Andrew [lighting a cigarette]: Bull shit. [Carl turns a page.] It’s all bullshit. Samuel R. Delany wrote a Wonder Woman issue once. Think about that, a gay black sci-fi writer wrote Wonder Woman in the early seventies. Ron Silliman would be proud.
Fred [ghostly but also groggily, speaking over Andrew]: Not making sense. Knot. May. King. Cents.
Andrew: It asks certain questions. Should Diana have powers? Doesn’t giving her powers make her not of this world?
Pasha: Not of this world, the point of fiction.
Carl [looking up at the audience, a new clarity in his eyes]: Wonder Woman, like Marvel’s Thor, frequently includes gods as characters. Of course pagan gods don’t really draw up the same stirring of emotions. And yet, the odd feeling of reading a character interacting with deities of immense power. Of creative potential. The superb oddity of meeting your maker.
Pandrio: When I created Carl he was a stand-in for me in a lot of ways. [Carl looks particularly uncomfortable.] Selena was a dream of a common language, one which I could actually use to talk to women.
Pasha: Women…
Pompo [removing a short pencil and notebook and turning to Pandrio]: Selena now is simply paper, like pages in a book. What does that mean?
Pandrio: Selena was fantasy that I found in fear. The original story involved some form of devotion Carl had… An over-devotion. I flirted with his end…
Andrew: That scene in The Omen where the woman says how much she cares for Damian as she kills herself…
Fred: That’s chilling, even for a ghost!
Carl: We think we understand this.
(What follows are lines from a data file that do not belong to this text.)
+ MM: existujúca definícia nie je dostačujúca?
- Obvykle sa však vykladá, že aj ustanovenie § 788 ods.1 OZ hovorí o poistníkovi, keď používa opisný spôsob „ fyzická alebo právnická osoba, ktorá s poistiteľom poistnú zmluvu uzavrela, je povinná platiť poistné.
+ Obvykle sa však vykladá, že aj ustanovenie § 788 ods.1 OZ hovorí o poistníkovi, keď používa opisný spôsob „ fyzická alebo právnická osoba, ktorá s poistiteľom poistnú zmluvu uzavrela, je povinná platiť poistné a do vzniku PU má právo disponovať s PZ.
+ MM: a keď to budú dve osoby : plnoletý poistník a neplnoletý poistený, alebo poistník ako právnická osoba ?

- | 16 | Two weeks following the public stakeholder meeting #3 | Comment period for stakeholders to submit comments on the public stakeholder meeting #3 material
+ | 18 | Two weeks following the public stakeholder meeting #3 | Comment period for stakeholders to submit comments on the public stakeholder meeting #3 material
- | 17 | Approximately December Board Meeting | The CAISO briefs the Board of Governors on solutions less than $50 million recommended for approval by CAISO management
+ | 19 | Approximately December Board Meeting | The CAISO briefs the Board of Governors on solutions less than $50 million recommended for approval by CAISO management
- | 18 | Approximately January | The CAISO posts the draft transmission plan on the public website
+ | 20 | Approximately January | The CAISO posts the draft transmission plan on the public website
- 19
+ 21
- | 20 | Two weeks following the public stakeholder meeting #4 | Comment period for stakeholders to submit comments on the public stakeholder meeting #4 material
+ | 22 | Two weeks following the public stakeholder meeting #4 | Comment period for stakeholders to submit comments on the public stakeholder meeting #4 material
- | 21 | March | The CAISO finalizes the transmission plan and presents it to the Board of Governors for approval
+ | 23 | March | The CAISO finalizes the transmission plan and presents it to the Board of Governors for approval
It’s a common turn of phrase. So familiar that we refuse to acknowledge the true metaphysics of it. The grasp of such thought… and sure, comics never have to be self-serious, but the connections to mythology are obvious. We don’t consider the change in tense--the way that mythologies are never written in the present except as fictions… [Carl looks musingly down again. He removes from his bag a tape recorder, a baggie with marijuana, and a small bowl pipe.] But how vehemently atheist do I sound?
Pandrio: That’s the spirit! Exterminate the brutes of belief!
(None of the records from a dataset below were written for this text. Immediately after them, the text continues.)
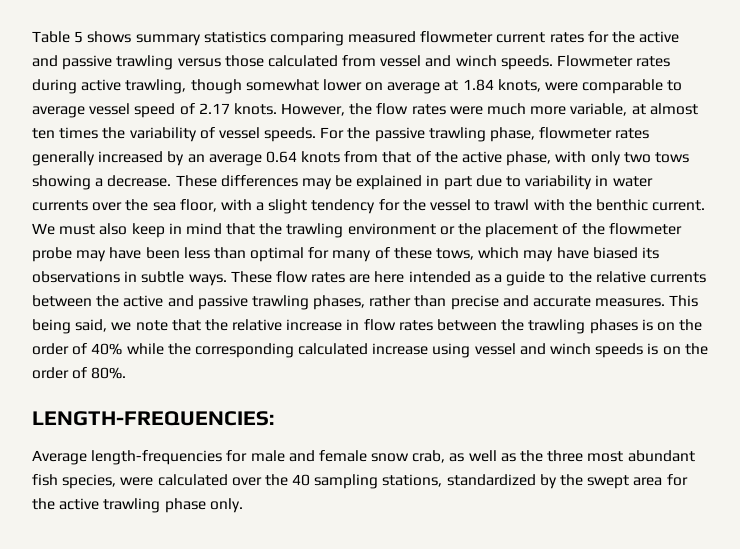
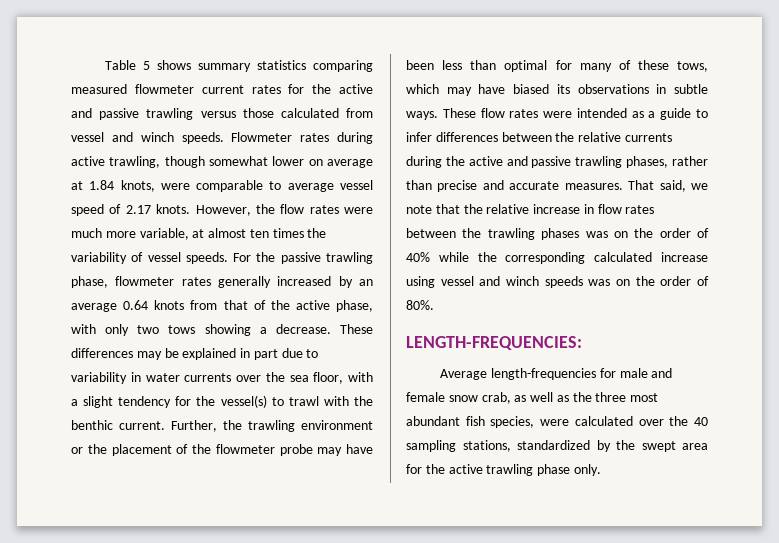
- These differences may be explained in part due to variability in water currents over the sea floor, with a slight tendency for the vessel to trawl with the benthic current.
+ These differences may be explained in part due to variability in water currents over the sea floor, with a slight tendency for the vessel(s) to trawl with the benthic current.
- We must also keep in mind that the trawling environment or the placement of the flowmeter probe may have been less than optimal for many of these tows, which may have biased its observations in subtle ways.
+ Further, the trawling environment or the placement of the flowmeter probe may have been less than optimal for many of these tows, which may have biased its observations in subtle ways.
- These flow rates are here intended as a guide to the relative currents between the active and passive trawling phases, rather than precise and accurate measures.
+ These flow rates were intended as a guide to infer differences between the relative currents during the active and passive trawling phases, rather than precise and accurate measures.
- This being said, we note that the relative increase in flow rates between the trawling phases is on the order of 40% while the corresponding calculated increase using vessel and winch speeds is on the order of 80%.
+ That said, we note that the relative increase in flow rates between the trawling phases was on the order of 40% while the corresponding calculated increase using vessel and winch speeds was on the order of 80%.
Pasha: Only a soulless person deals in absolutes.
Pandrio: Fuck you, Obi Wan! [turning to Pompo] In some ways, Selena was the most recent step in a constant walking off of my early stories. The vague misogyny of them, when I knew nothing of women, but rather of what men thought they knew of women. The disparaging inaccuracies that they were delighted to share of women… Growing up I… [he pauses, seems to look like a person unsure of continuing…]
Pasha: Growing up, once I realized it, I almost always identified with women. And not only that, but I hated men. I hated their humor, their toxicity, their complicity, their lack of multiplicity, the double standards that were always subliminally viewed in their logic. I hated the way men constantly felt progressive movements as a sort of loss. ...
Fred [interrupting, but Pasha does not react and keeps speaking]: You know...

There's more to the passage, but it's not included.